What to produce: Everything in the listing should be transcribed exactly, apart from the pictures.

Supplied entries:
((
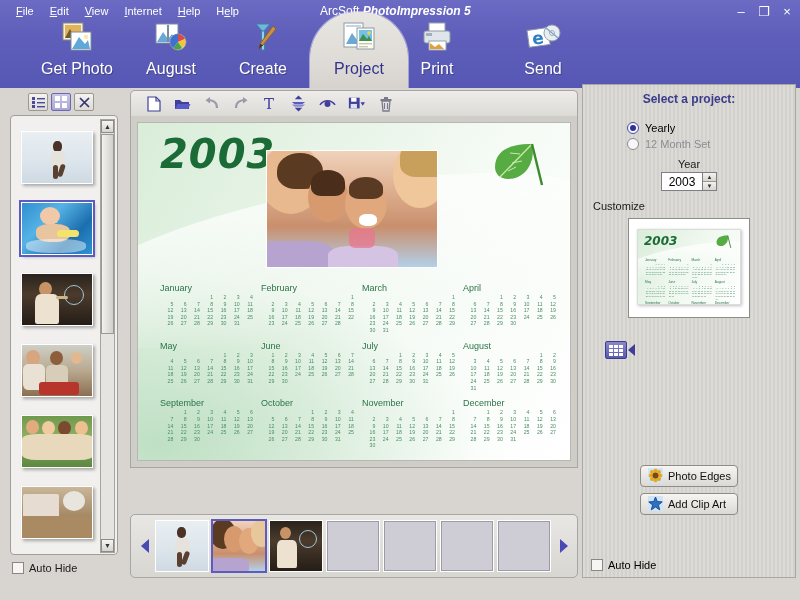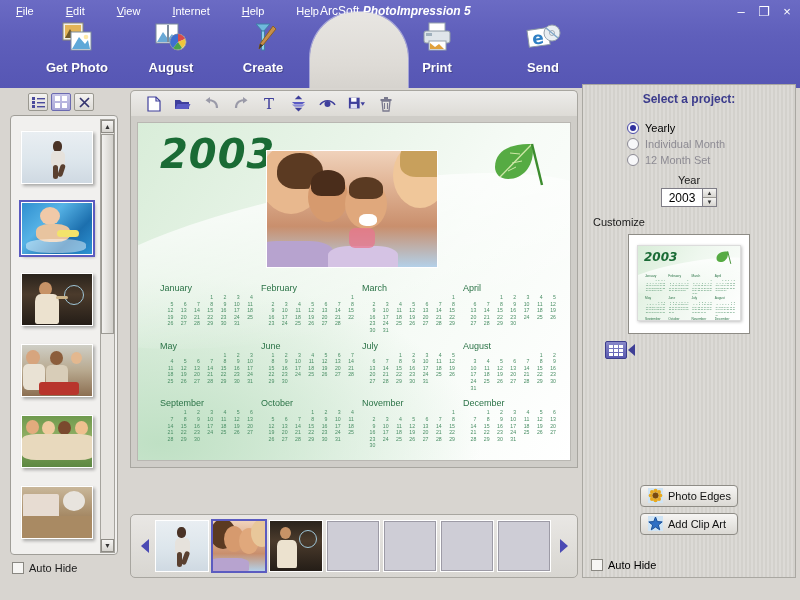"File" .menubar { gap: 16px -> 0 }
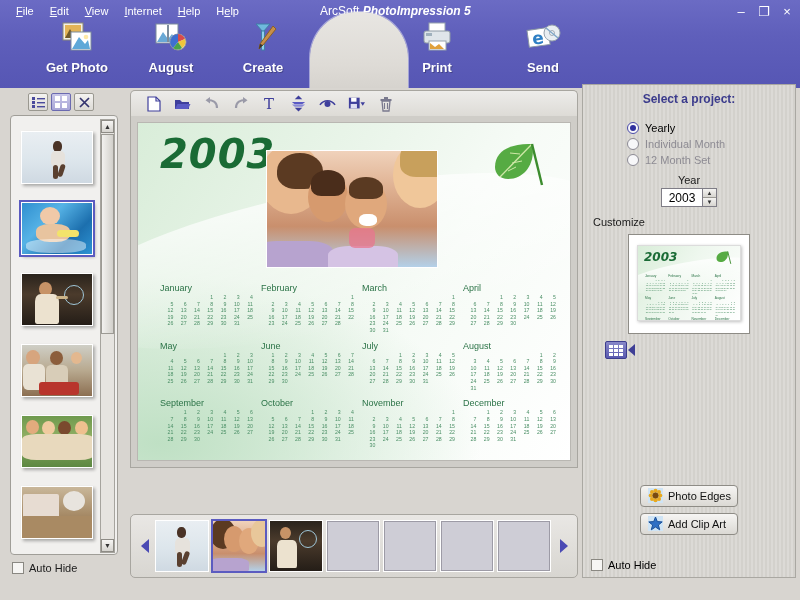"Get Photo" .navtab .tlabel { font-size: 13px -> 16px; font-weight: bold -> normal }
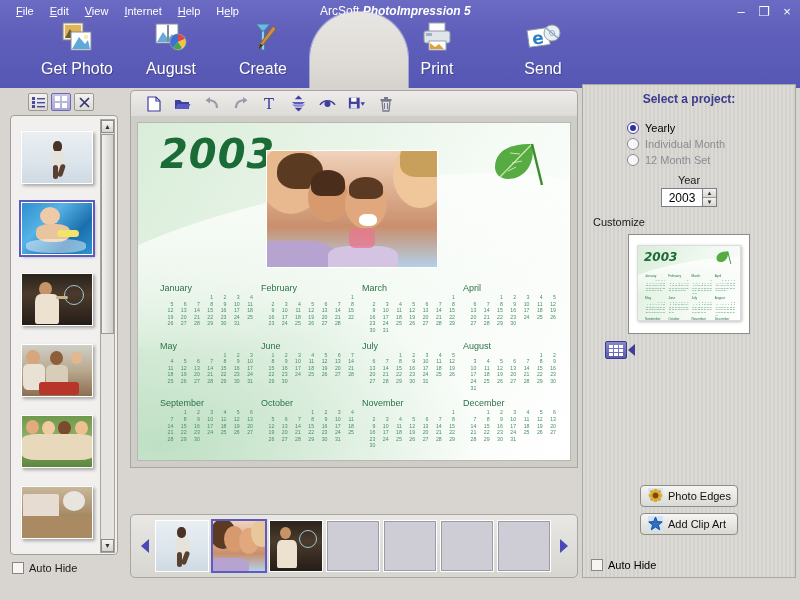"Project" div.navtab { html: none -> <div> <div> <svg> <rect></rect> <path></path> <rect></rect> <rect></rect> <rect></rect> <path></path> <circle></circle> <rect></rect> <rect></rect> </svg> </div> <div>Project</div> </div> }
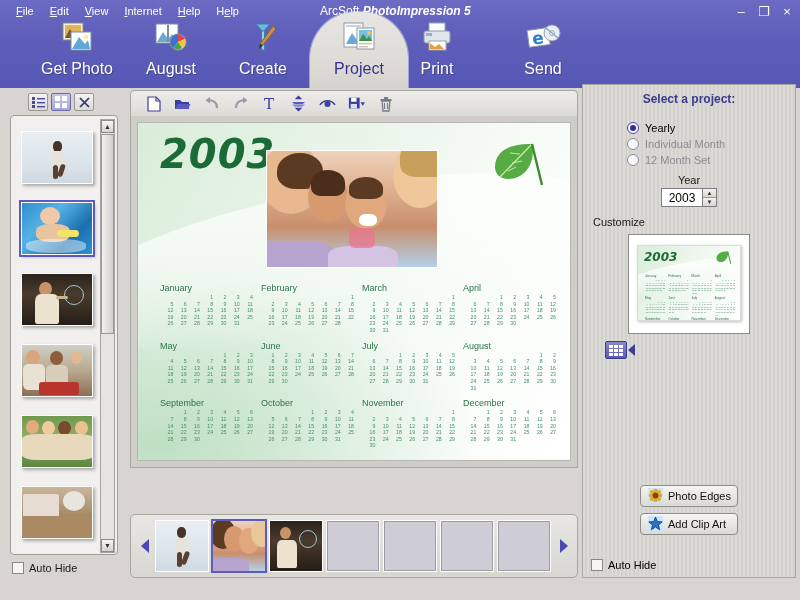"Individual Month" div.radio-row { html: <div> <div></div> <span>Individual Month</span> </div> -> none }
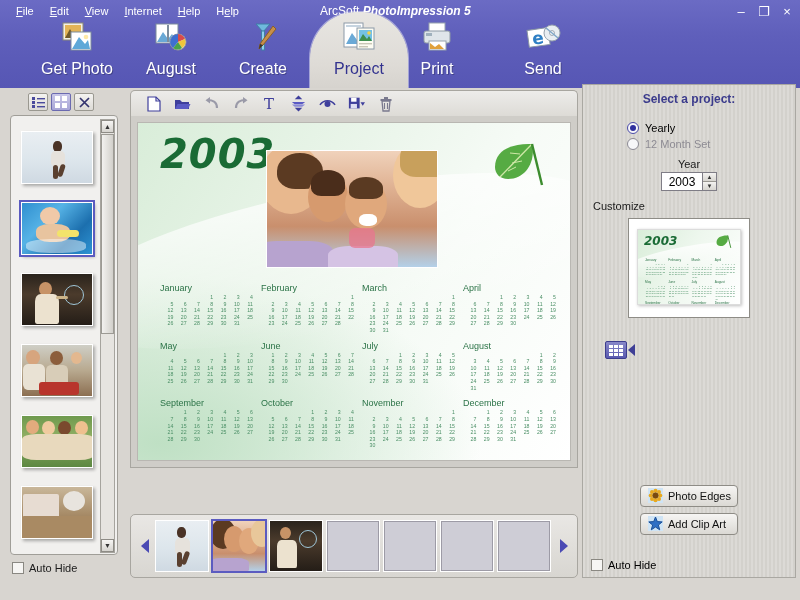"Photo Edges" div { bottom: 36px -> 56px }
))
Reply to the exercise:
"File" .menubar { gap: 16px -> 0 }
"Get Photo" .navtab .tlabel { font-size: 13px -> 16px; font-weight: bold -> normal }
"Project" div.navtab { html: none -> <div> <div> <svg> <rect></rect> <path></path> <rect></rect> <rect></rect> <rect></rect> <path></path> <circle></circle> <rect></rect> <rect></rect> </svg> </div> <div>Project</div> </div> }
"Individual Month" div.radio-row { html: <div> <div></div> <span>Individual Month</span> </div> -> none }
"Photo Edges" div { bottom: 36px -> 56px }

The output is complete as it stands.